--- THE TASK ---
What lines of the material below hold the string "random"? Copy them out.

--- SOURCE DATA ---
════════════════

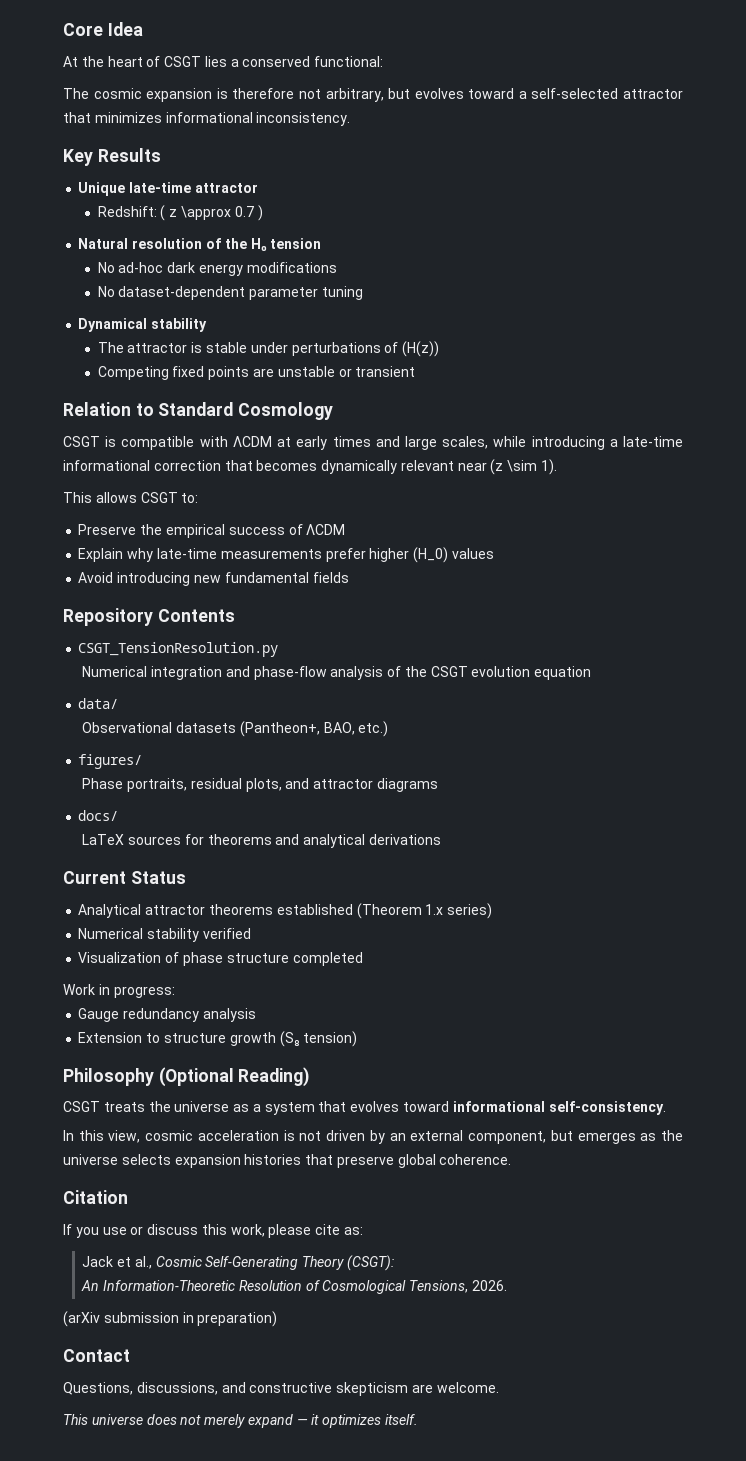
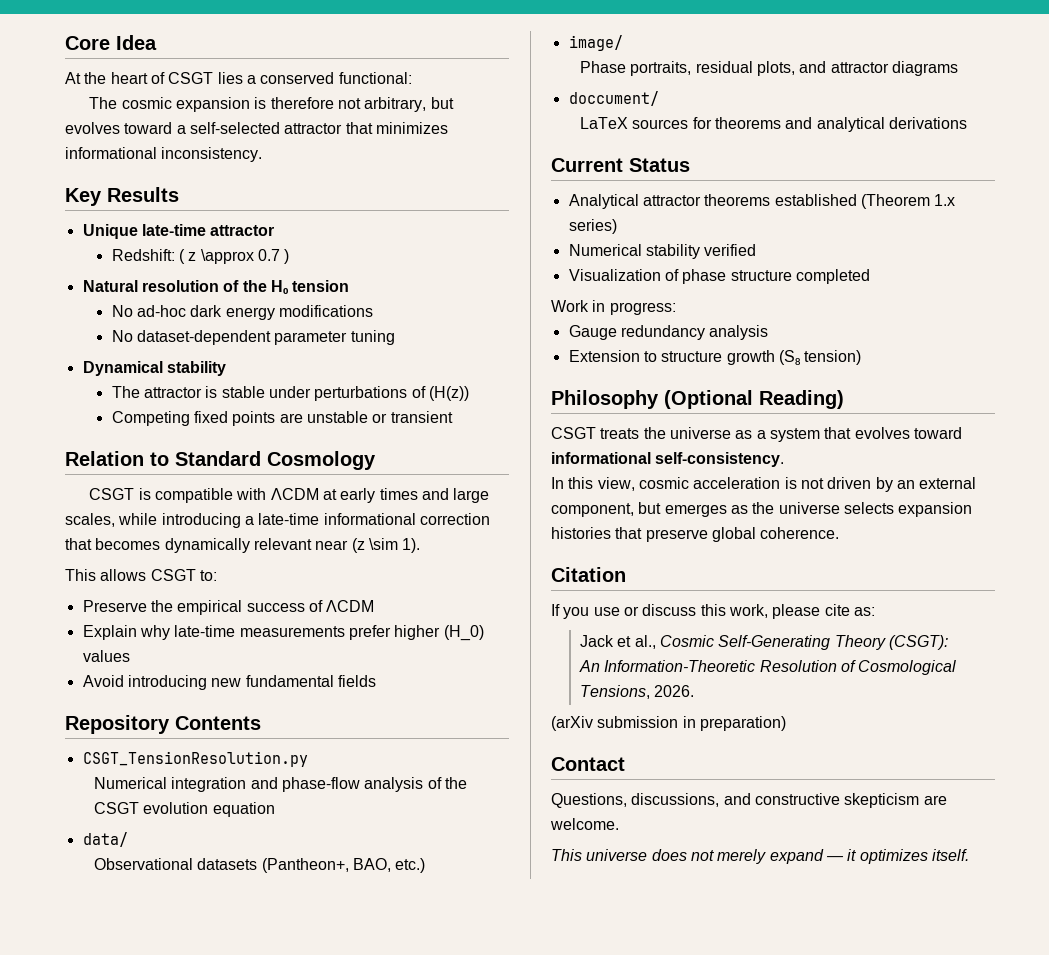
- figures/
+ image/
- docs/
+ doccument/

════════════════

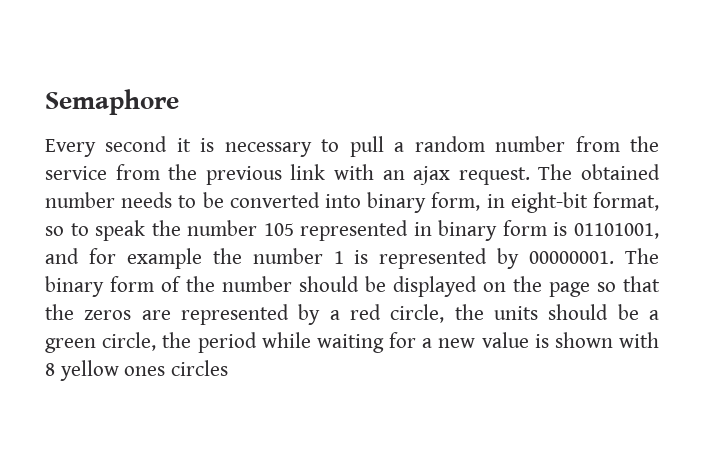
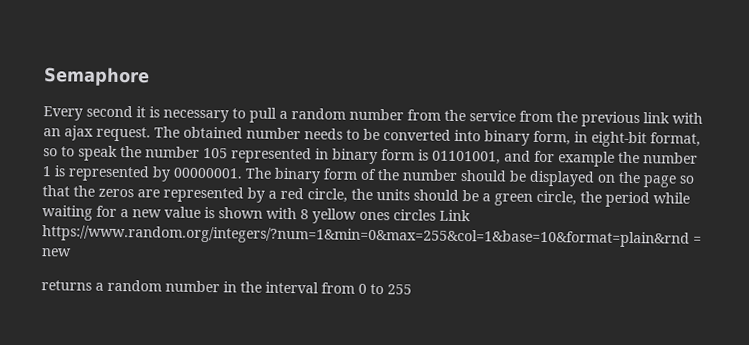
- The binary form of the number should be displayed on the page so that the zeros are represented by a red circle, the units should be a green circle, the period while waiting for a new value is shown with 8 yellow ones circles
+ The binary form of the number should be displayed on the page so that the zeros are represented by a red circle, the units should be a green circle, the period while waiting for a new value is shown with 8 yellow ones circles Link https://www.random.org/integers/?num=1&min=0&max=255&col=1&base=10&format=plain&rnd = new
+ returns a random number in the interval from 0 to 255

════════════════

--- ANSWER FOR THIS EXERCISE ---
+ The binary form of the number should be displayed on the page so that the zeros are represented by a red circle, the units should be a green circle, the period while waiting for a new value is shown with 8 yellow ones circles Link https://www.random.org/integers/?num=1&min=0&max=255&col=1&base=10&format=plain&rnd = new
+ returns a random number in the interval from 0 to 255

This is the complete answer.